Filmmakers’ pilgrimage

Their itinerary includes stops at the Grand Canyon, Navajo country and Monument Valley, where, he says, “we may ride some horses.” He’s been making the pilgrimage since the mid-’70s. The festival began in 1974.

In the past, he’s taken as many as five days to do the route and two vans to accommodate his guests. Even abridged, it’s a heady introduction to the American West Luddy has shared with the likes of directors Andrei Tarkovsky, John Boorman and Bertrand Tavernier.

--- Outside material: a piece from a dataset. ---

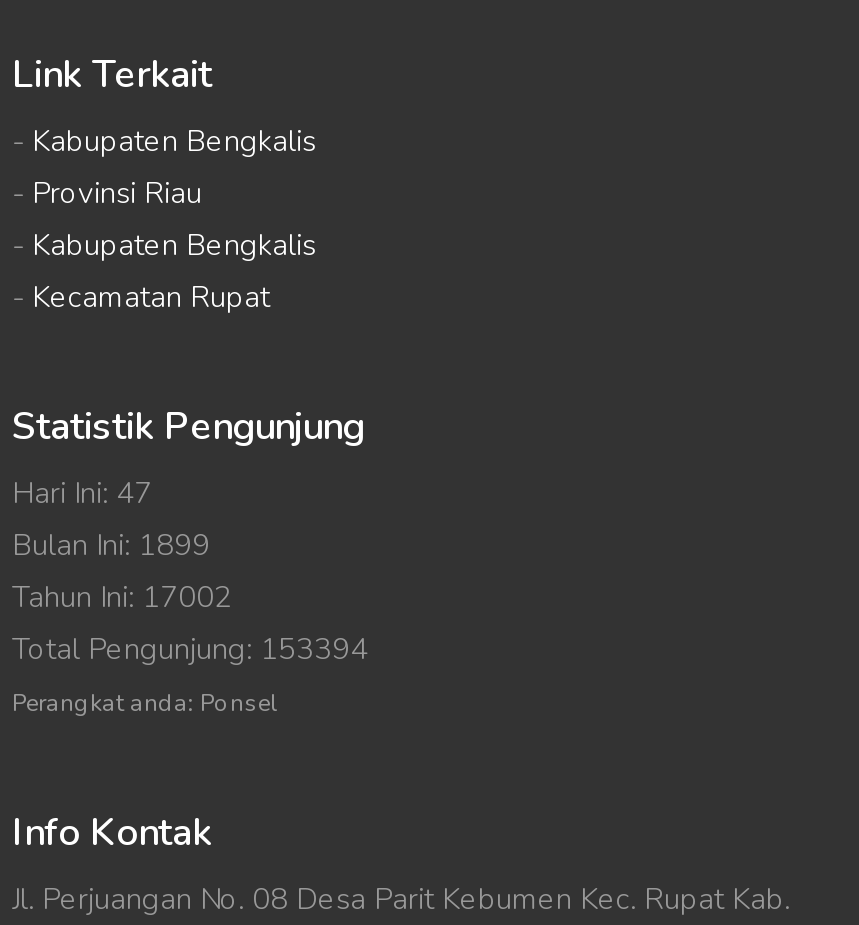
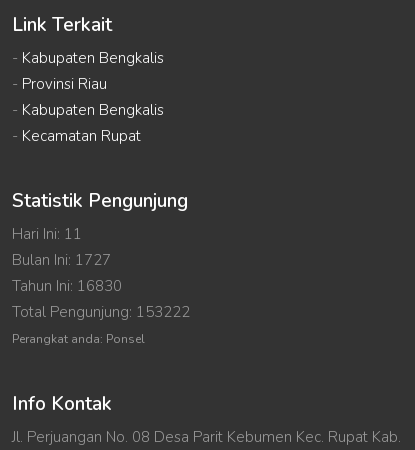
[12,472,152,512] Hari Ini: 47 -> [12,224,82,244] Hari Ini: 11
[12,524,210,564] Bulan Ini: 1899 -> [12,250,111,270] Bulan Ini: 1727
[12,576,232,616] Tahun Ini: 17002 -> [12,276,122,296] Tahun Ini: 16830
[12,628,368,668] Total Pengunjung: 153394 -> [12,302,190,322] Total Pengunjung: 153222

It’s a road trip that may even prepare them for the splendor that is Telluride.

Of course, Luddy did not divulge the names of his filmmaker-passengers this year. Because as human-tweaked mysteries go, Telluride has its own.

Decades ago, honchos stopped revealing the program until the morning of Day One. Ever since, festivalgoers buy their passes based on a seldom-abused trust that the mix of international titles and American indie fare, retrospectives and tributes will stir passions anew.

Still, the festival Telluride is most closely kin to (in terms of cinematic passion) may be Cannes. The glitz-filled motion-picture bazaar takes place in the French Riviera. a setting “some would say is the most magnificent place in the world to be,” says Luddy. “Yet I can tell you, film buffs and critics scurry from hotel to movies, never fully getting where they are.”

That’s impossible in Telluride, he believes. “The beauty of the place is just too overwhelming. It’s a magical place that makes it feel almost pornographic to do the business of film.” Art on the other hand, is a perfect fit.